Joined: 23 Aug 2003 Posts: 351 Location: San Carlos, CA, USA
Posted: Sun Mar 16, 2008 2:07 pm Post subject: Footbag.org major service problems, March 12-19
Folks,
Footbag.org had a major, catastrophic failure of its primary web server on Wednesday night (March 12, 2008) at around 10:22pm, PDT.
Of course, as luck would have it, I was only 1/4 of the way to Frankfurt, Germany, on my way to Prague for the Todexon event. (Which is great, by the way. Highly recommended. )
Unfortunately, that meant I wasn't home to just go downstairs (yes, footbag.org is in my house) and fix it. The problem was that the server's power supply failed. So, the machine completely died -- dead -- with no way for me to hack into it from Europe even if I could have.
Of course, this ruined my 5-day vacation. I spent days 1-3 pretty much constantly on my Mac laptop in my hotel room in Prague, trying to restore service.
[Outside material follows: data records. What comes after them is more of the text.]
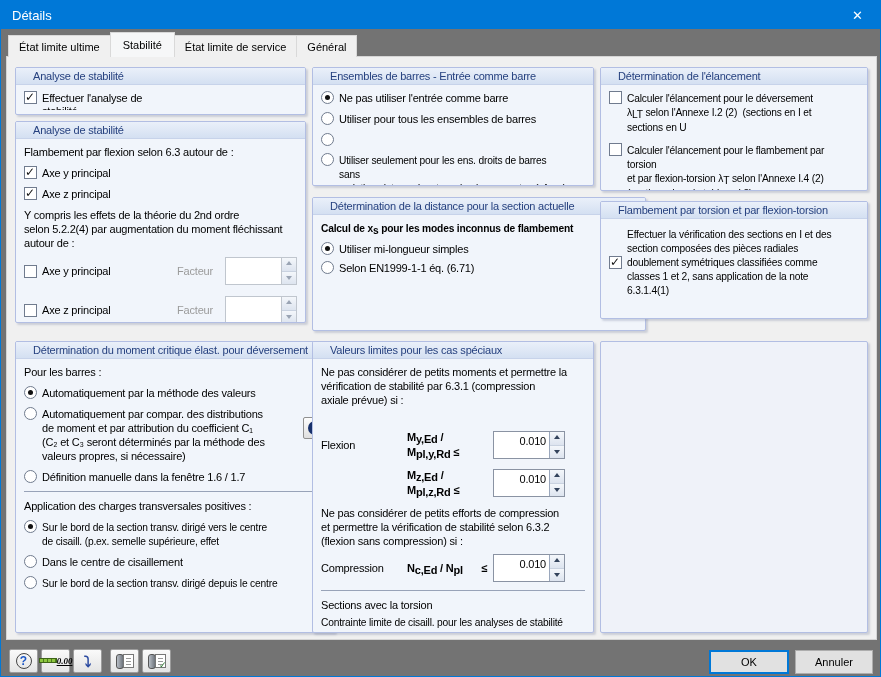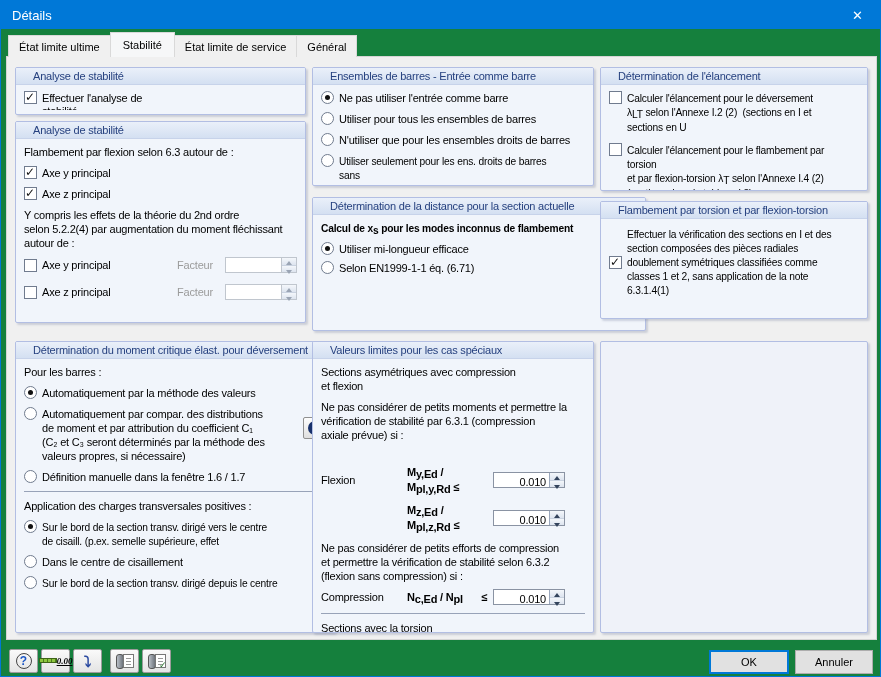"Détails" #dialog { background: #15803d -> #737373 }
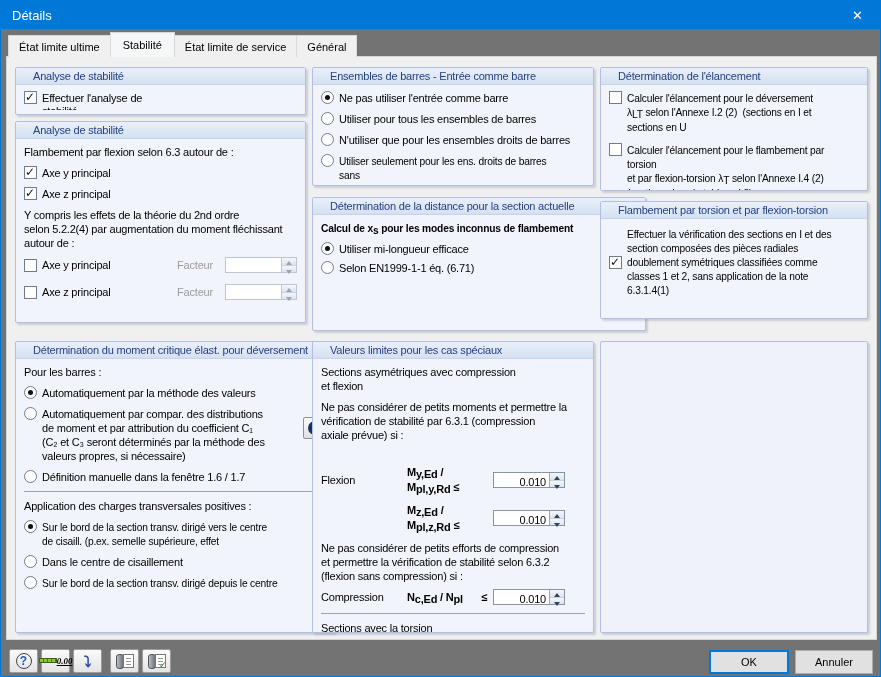"N'utiliser que pour les ensembles" div { html: <div>N'utiliser que pour les ensembles droits de barres</div> -> none }
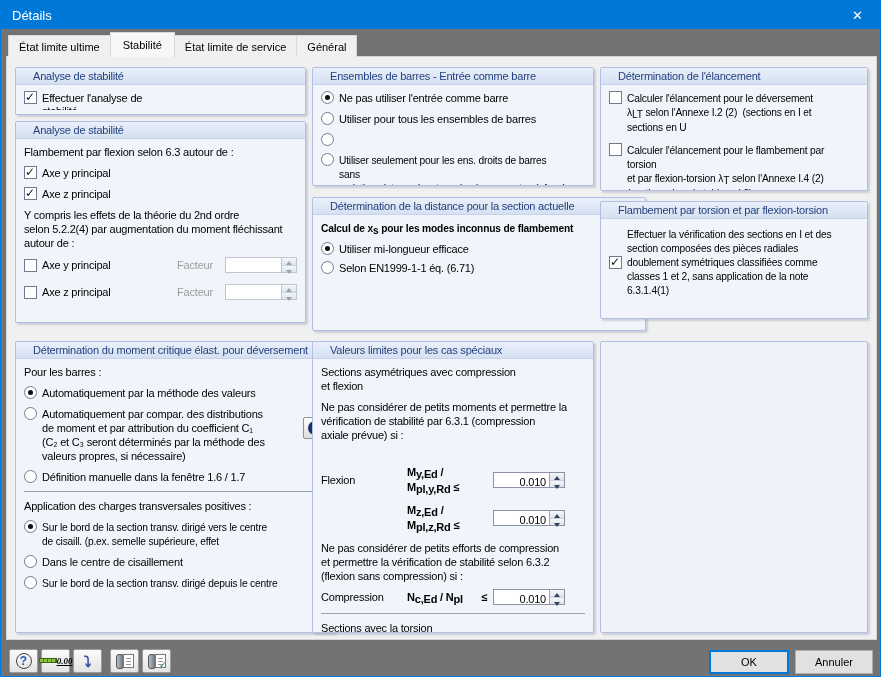"Utiliser mi-longueur efficace" div { text: efficace -> simples }
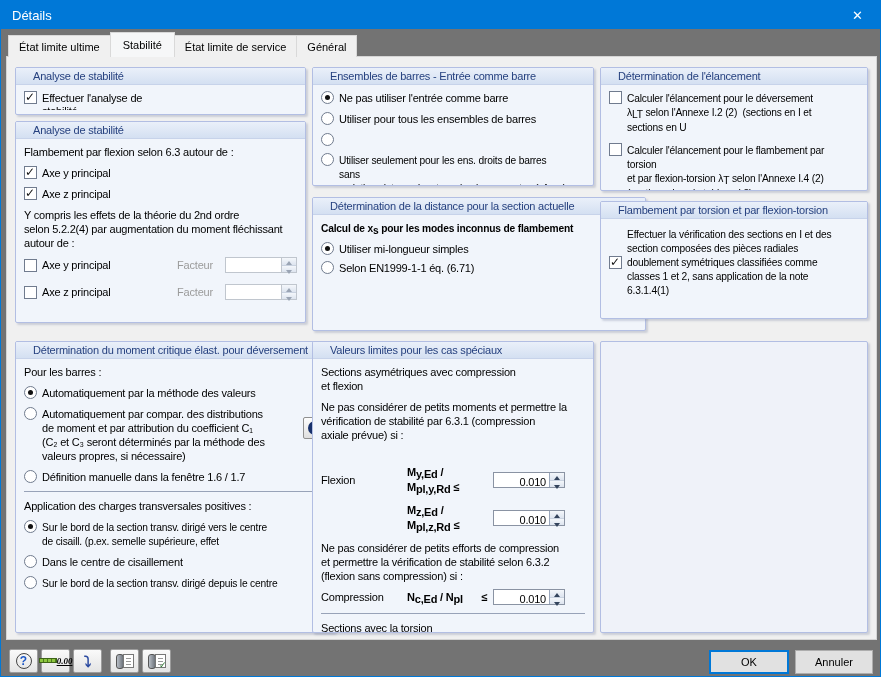"Sections asymétriques avec compression" div.pre { html: <div>Sections asymétriques avec compression et flexion</div> -> none }
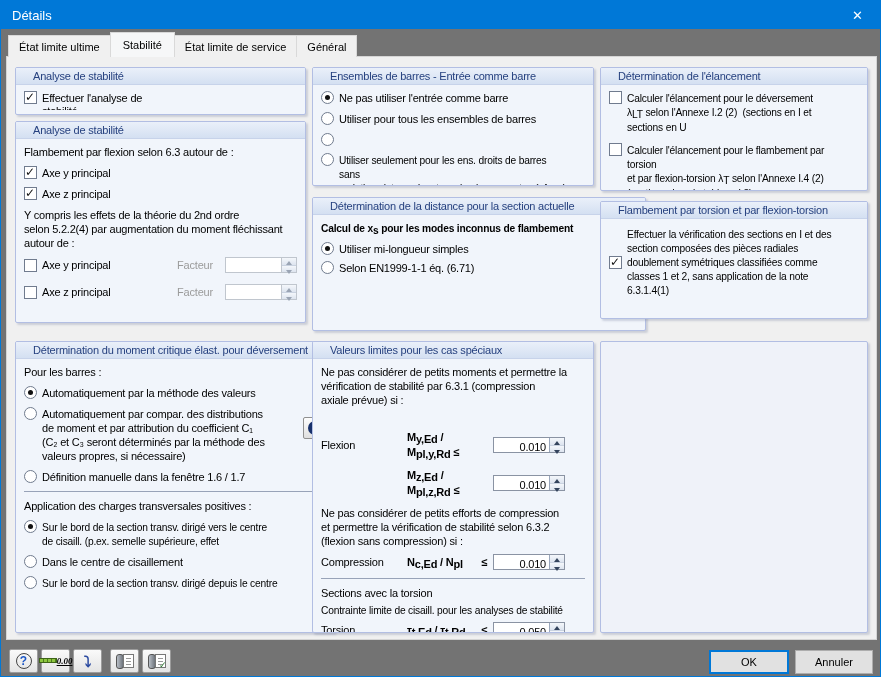"0.010" .spin { height: 16px -> 28px }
The short version is that we're back up (obviously), however, this is really not a great situation. What I managed to do was to build a whole new server almost from scratch, and fortunately thanks to the miracle of VNC, I was able to get into my backup server at home (a dedicated Mac running Retrospect backup software) and transfer the latest backed-up state of footbag.org onto that server. (It sounds easy, but the last sentence took 2 days of almost non-stop work.)
Of course, because the whole footbag.org server was down, there was no e-mail service, so all e-mail was being held in the "ether" waiting for the server to come back up. But the clock was ticking -- if we didn't get mail service restored within a couple of days, clients would start discarding the unsent mail. But, as luck would have it, I beat the clock and got mail working within under 24 hours. That means, almost all mail made it through to @footbag.org aliases. Unfortunately, I had a bug in my hacked-up mail server and mail to @ifpa.footbag.org started bouncing at that point. So, mail to/from @ifpa.footbag.org mailing lists were lost between Wednesday night when the service crashed and Thursday night when I got it working again. Some mail may have sneaked through, but assume it didn't.
Unfortunately, the old server I hacked up to run the backup copy of footbag.org is running a 7-year-old operating system (Debian Linux "woody" distribution, for those geeks among you) and that means lots of things just aren't compatible with today's software on footbag.org (most of which I wrote myself, so that was easy to fix; but for the third-party software, it was a lot harder). So I gave up trying to get the Wiki to work (that's the Reference section for the rest of you) since upgrading php meant pulling in a lot of new libraries and I just didn't want to risk bringing down my only remaining server while still 7,000 miles away.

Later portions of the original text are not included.